[Modification records]

▼▼▼

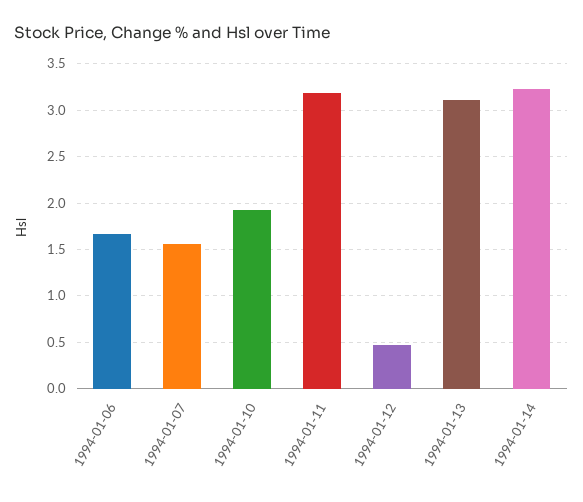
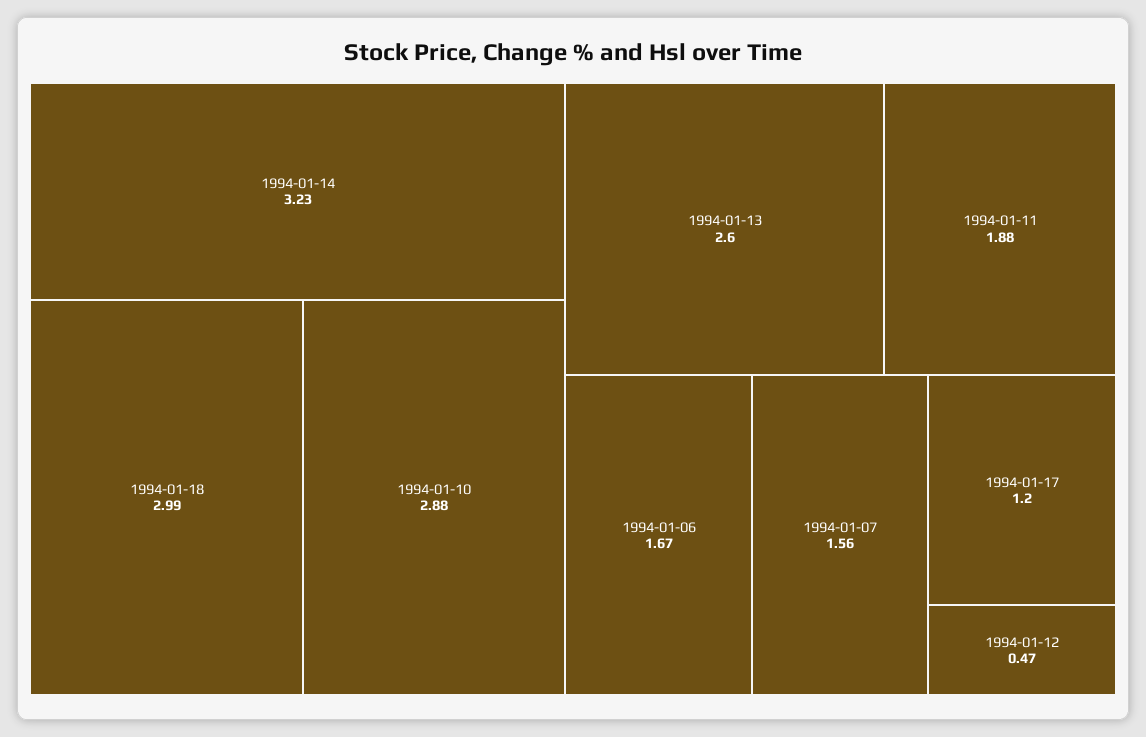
1994-01-10: 1.9 -> 2.88
1994-01-11: 3.2 -> 1.88
1994-01-13: 3.1 -> 2.6
1994-01-18: none -> 2.99
1994-01-17: none -> 1.2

▲▲▲

**Work instructions:** Print from the line containing "1994-01-11: 3.2 -> 1.88" to the last line above, exactly as written.

**Answer to this problem:**
1994-01-11: 3.2 -> 1.88
1994-01-13: 3.1 -> 2.6
1994-01-18: none -> 2.99
1994-01-17: none -> 1.2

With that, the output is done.